◆ **Exercise directions**
From the records below, pull each line that has "ascending".

◆ **Data for this task**
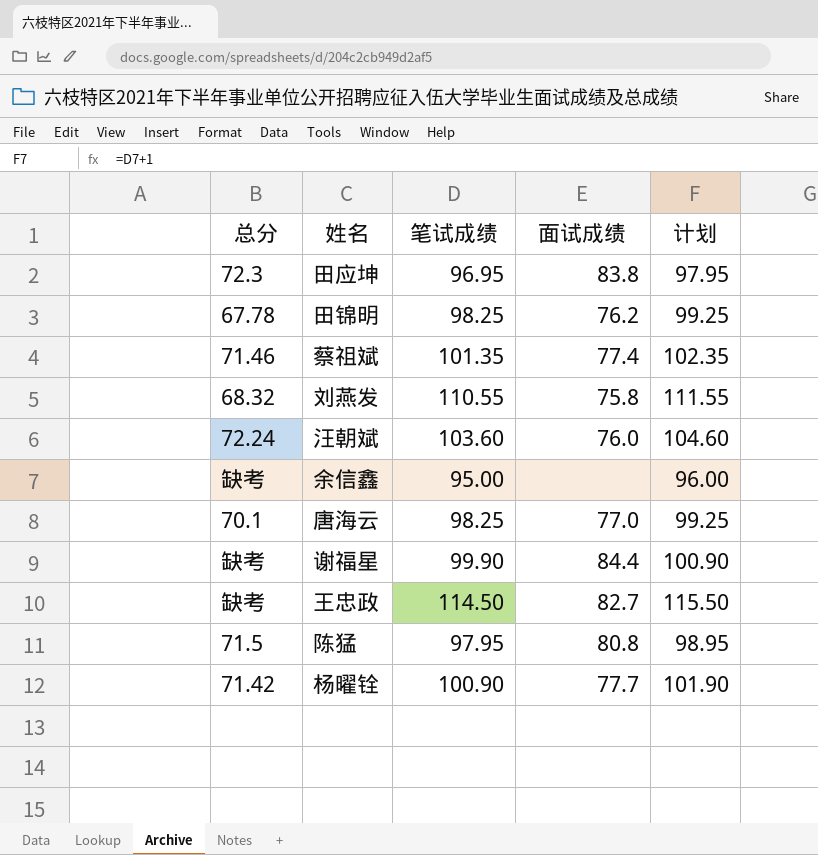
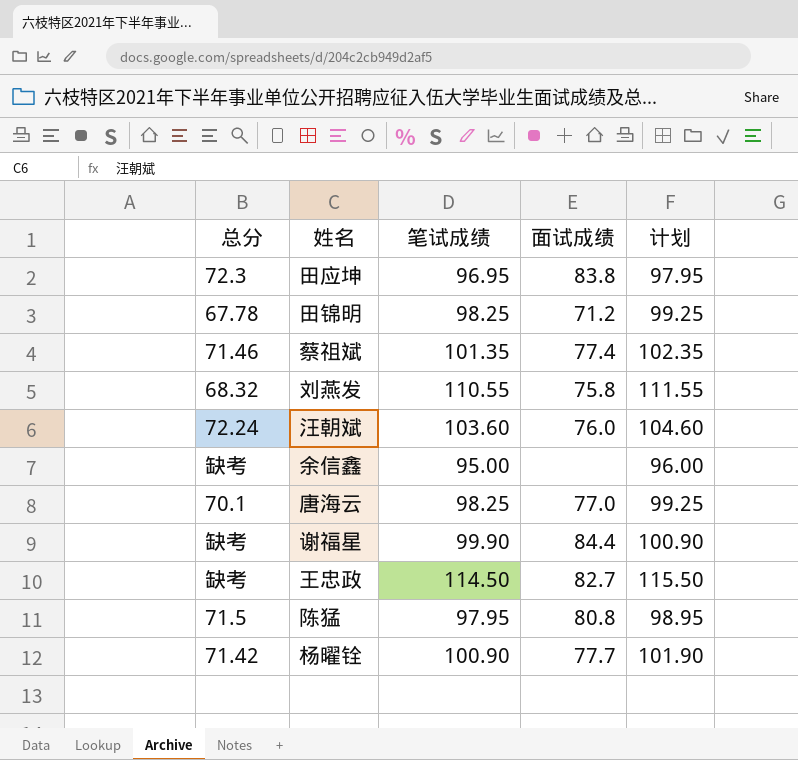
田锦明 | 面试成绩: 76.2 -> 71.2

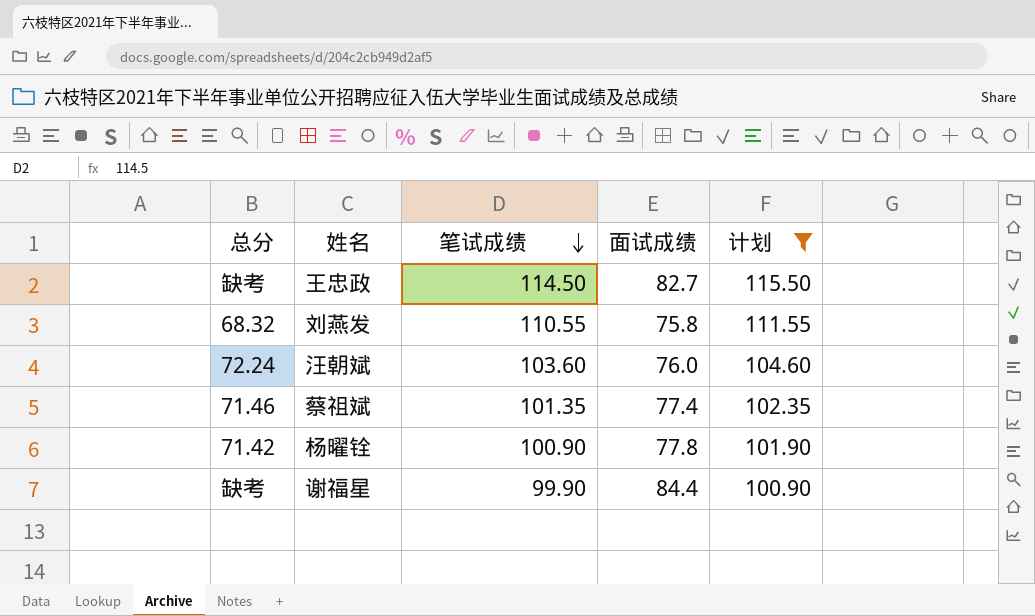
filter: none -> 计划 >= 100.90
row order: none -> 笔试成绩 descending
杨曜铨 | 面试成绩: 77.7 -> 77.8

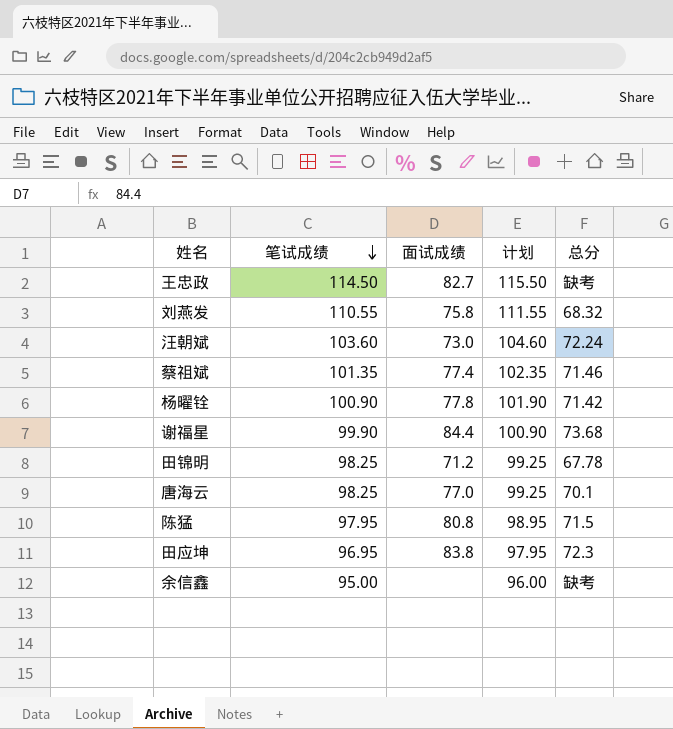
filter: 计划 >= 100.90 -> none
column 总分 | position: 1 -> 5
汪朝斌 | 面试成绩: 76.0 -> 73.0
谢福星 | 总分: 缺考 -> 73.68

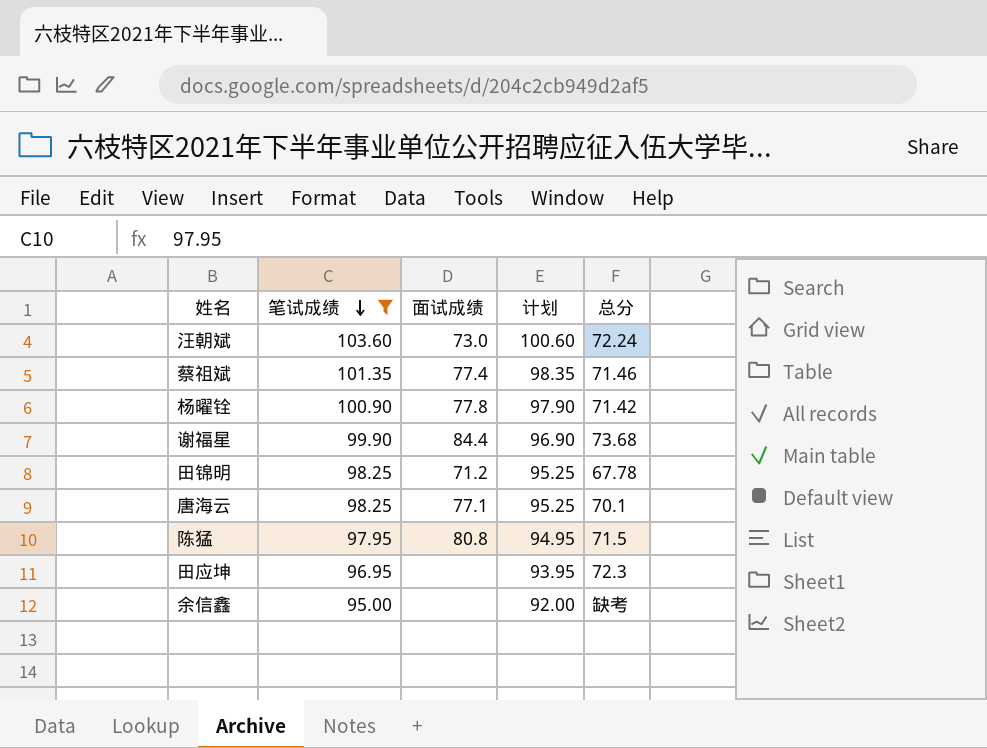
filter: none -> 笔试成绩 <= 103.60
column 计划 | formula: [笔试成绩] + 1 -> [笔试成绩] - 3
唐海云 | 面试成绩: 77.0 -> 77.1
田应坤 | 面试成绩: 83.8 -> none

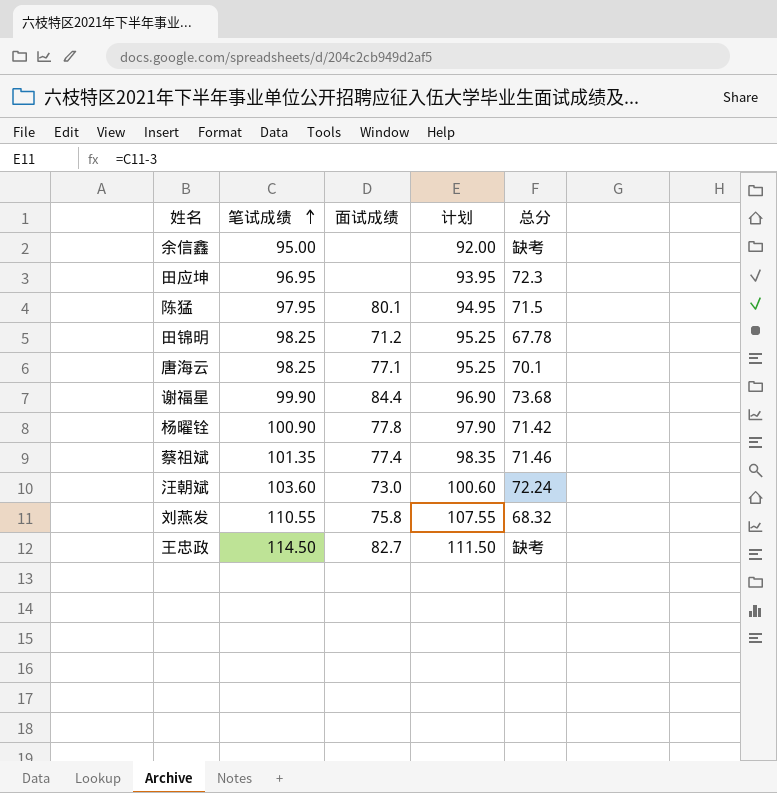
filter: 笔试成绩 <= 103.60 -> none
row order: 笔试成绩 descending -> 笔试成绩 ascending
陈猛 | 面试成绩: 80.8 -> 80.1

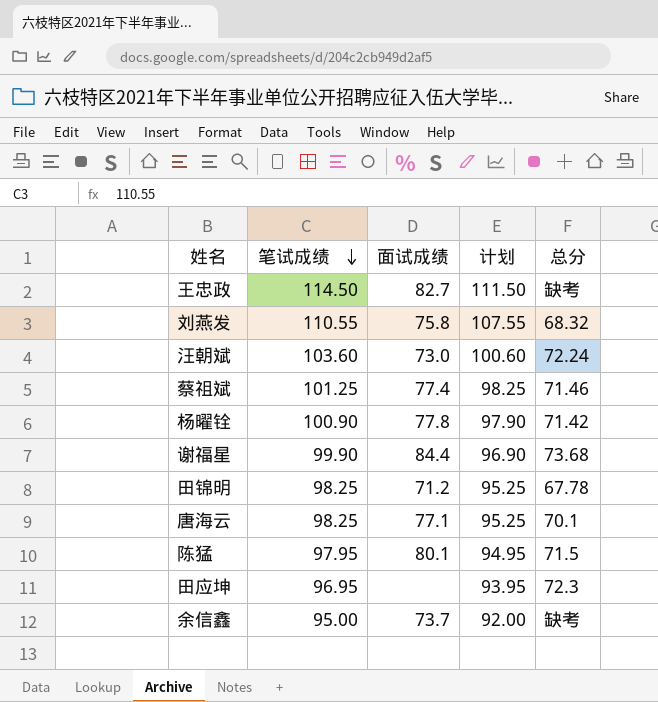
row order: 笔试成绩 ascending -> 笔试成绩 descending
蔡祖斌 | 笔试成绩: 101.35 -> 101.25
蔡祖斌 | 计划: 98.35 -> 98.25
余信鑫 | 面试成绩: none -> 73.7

◆ **Output**
row order: 笔试成绩 descending -> 笔试成绩 ascending
row order: 笔试成绩 ascending -> 笔试成绩 descending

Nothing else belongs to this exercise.